Atlas Wang

University of Texas Austin

[intermediate] Low Rank Strikes Back in the Era of Large Language Models

Summary

This tutorial explores the growing importance of low-rank approximation techniques in the context of large language models (LLMs). The session covers theoretical foundations, empirical observations, and practical applications of low-rank structures to enhance efficiency, interpretability, and robustness in LLMs. Topics include attention approximation, weight compression, gradient projection, and fine-tuning. Participants will gain insights into how low-rank methods reduce computational complexity and improve mechanistic understanding of LLMs.

Syllabus

Session I: Low-Rank Attention Approximation

Overview of attention mechanisms in LLMs.
Computational challenges and low-rank approximation solutions.
Recent advances connecting low-rank attention with state-space models and efficient inference.

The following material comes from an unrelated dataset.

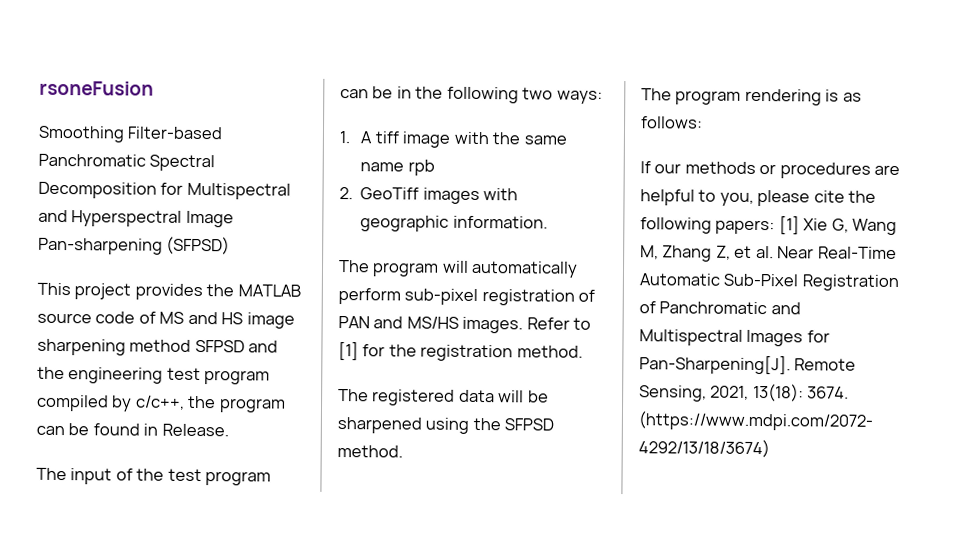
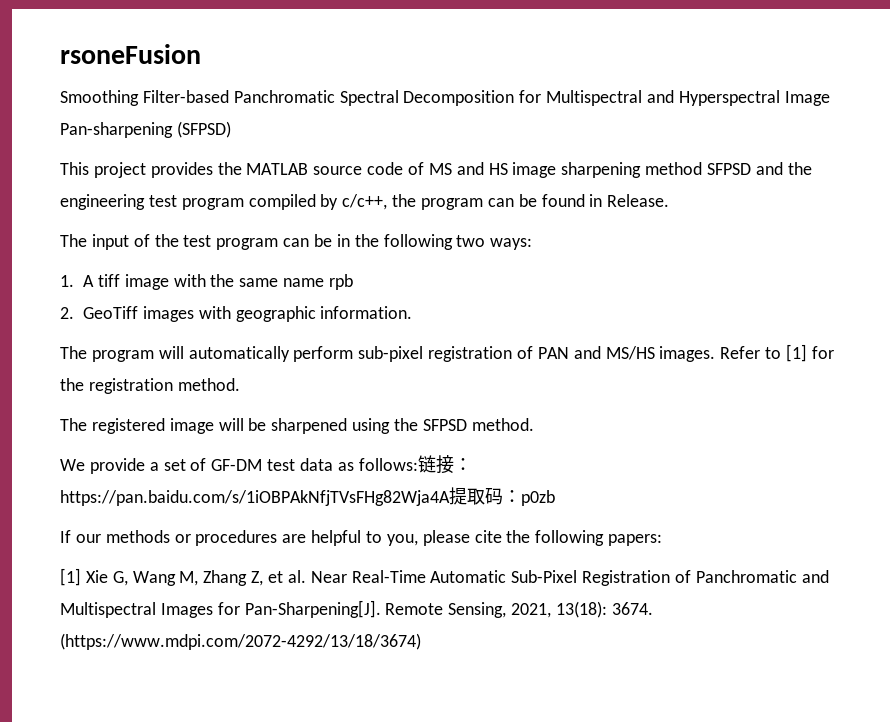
[458,389,495,403] data -> [169,418,214,434] image
[641,88,862,106] [641,116,703,129] The program rendering is as follows: -> [60,455,472,474] [60,487,555,506] We provide a set of GF-DM test data as follows:链接：https://pan.baidu.com/s/1iOBPAkNfjTVsFHg82Wja4A提取码：p0zb
(776, 227) none -> (663, 540) //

Session II: Low-Rank Gradient Structures

Emergent low-rank structures in gradients during training.
Gradient low-rank projection (GaLore) for memory-efficient training.
Convergence analysis and empirical evaluations.

Session III: Low-Rank Structures in Weights and Features

Matrix and tensor decomposition for compression and fine-tuning.
Phenomena of low-rank collapse in token spaces.
Generalization and safety implications of low-rank modifications.

Open Research Questions

Interplay of low-rankness, sparsity, and quantization.
Mechanistic interpretability and theoretical understanding.

References

John Wright and Yi Ma. High-dimensional data analysis with low-dimensional models: Principles, computation, and applications. Cambridge University Press, 2022.

Emmanuel J. Candès, Xiaodong Li, Yi Ma, and John Wright. Robust principal component analysis? Journal of the ACM, 58(3):1–37, 2011.

Ehsan Elhamifar and René Vidal. Sparse subspace clustering: Algorithm, theory, and applications. IEEE Transactions on Pattern Analysis and Machine Intelligence, 35(11):2765–2781, 2013.

Mingxue Xu, Yao Lei Xu, and Danilo P. Mandic. Tensorgpt: Efficient compression of the embedding layer in LLMs based on the tensor-train decomposition. https://arxiv.org/pdf/2307.00526, 2023.

Zhihang Yuan, Yuzhang Shang, Yue Song, Qiang Wu, Yan Yan, and Guangyu Sun. ASVD: Activation-aware singular value decomposition for compressing large language models. https://arxiv.org/pdf/2312.05821, 2023.

Ayush Kaushal, Tejas Vaidhya, and Irina Rish. LORD: Low rank decomposition of monolingual code LLMs for one-shot compression. https://arxiv.org/pdf/2309.14021, 2023.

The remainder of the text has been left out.